Caitlin Vega, legislative director of the California Labor Federation, an organization that works with 1,200 labor unions across the state, is hoping the timing is better for AB-3080 given the #MeToo movement and the awareness it has raised around sexual discrimination and harassment in particular.
Vega also says the bill differs from its predecessor in ways that may make it more palatable to Governor Brown. For example, gone is language that required that any waiver of any legal right by an employee must be knowing and voluntary, in writing, and may not be an express condition of employment.
This time, the focus is more narrowly on ensuring that people not be forced to agree to potential arbitration as a condition of their employment and that employers be prohibited from “threatening, retaliating or discriminating against, or terminating any applicant for employment or prospective employment or any employee because of the refusal to consent to the waiver of any right, forum, or procedure for a violation of specific statutes governing employment.”
Either way, proponents — including Fowler — hope far more attention will be paid to the bill’s benefits instead of to the perceived benefits to corporations in continuing to use arbitration agreements widely.
“The dominant view is that it helps manage long-term legal risk, ensuring that companies won’t become embroiled in costly, drawn-out lawsuits,” Fowler wrote in a recent op-ed for The New York Times. Yet “the examples of Uber and IBM show that the opposite is true: Forced arbitration leads to long-term operating risk. Forcing legal disputes about discrimination, harassment and retaliation to go through secret arbitration proceedings hides the behavior and allows it to become culturally entrenched,” she added.
Fowler has said that she believes instead that a choice between optional arbitration and a public lawsuit would be the ideal solution for dealing with discrimination.
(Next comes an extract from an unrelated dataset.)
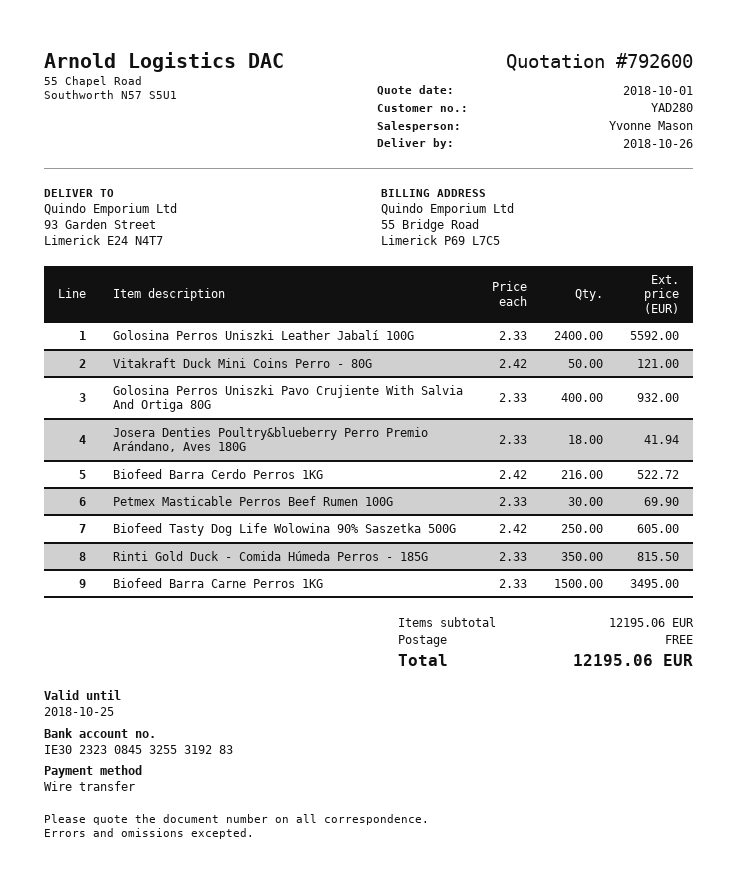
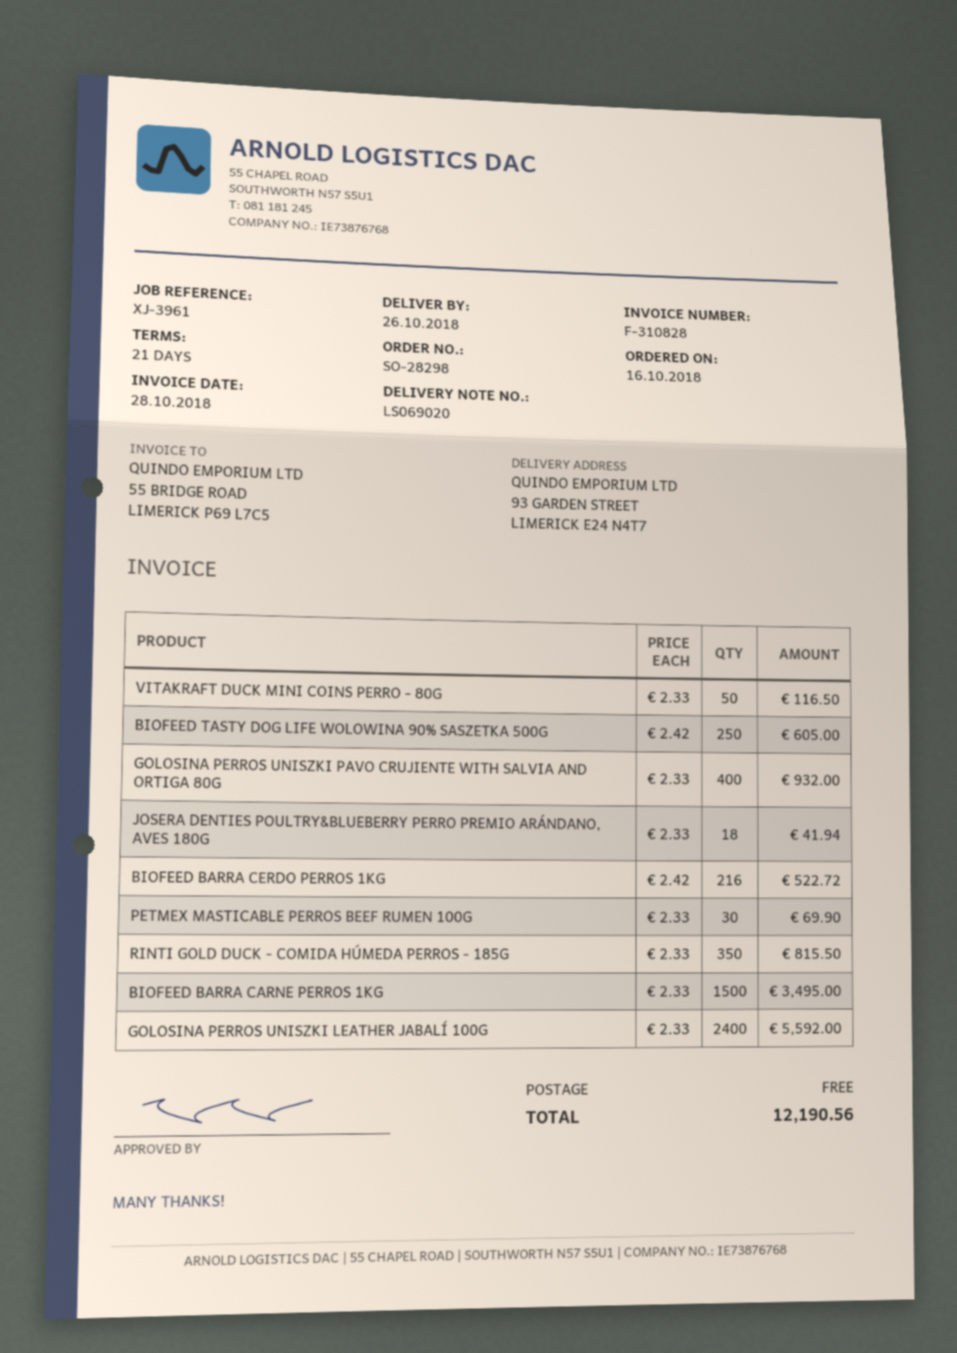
Vitakraft Duck Mini Coins Perro - 80G: 50 x 2.42 = 121.00 -> 50 x 2.33 = 116.50
total: 12195.06 -> 12190.56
That was the case for her time at Uber, which had a clause in her employment contract that prevented her from going public with what had happened. The company did take steps after Fowler went public with her story — including hiring Eric Holder to conduct a company-wide investigation (which Uber said included firing people). Kalanick also later resigned after a wave of controversies made his position untenable. By then, however, the company’s reputation to outsiders was shattered.
Fowler is determined to bring about change. Last year, she filed an amicus brief in three high court cases, asking the Supreme Court to consider that class and collective action bans in workplace arbitration agreements violate federal labor laws.
She appears to be far from done with this issue, too. “Arbitration agreements are present in nearly every employment agreement,” she tells TechCrunch. “If you have a job, chances are you’ve unwittingly signed away your constitutional right to sue your employer if you ever experience illegal treatment like harassment, retaliation, or discrimination.
“You probably didn’t realize that you signed away this right because the language used in forced arbitration agreements is thick with legalese so heavy you need a law degree to understand what it all means.” Most important to know, she says: given the near ubiquity of arbitration agreements right now, “you probably signed away your right to sue before you even started your job.”
The new legislation is being announced formally today, Wednesday. After a period of public review, it will then head into committee hearings. If all goes as its supporters hope, the bill will then go to the Assembly floor, then the Senate floor, before heading to Governor Brown by late summer.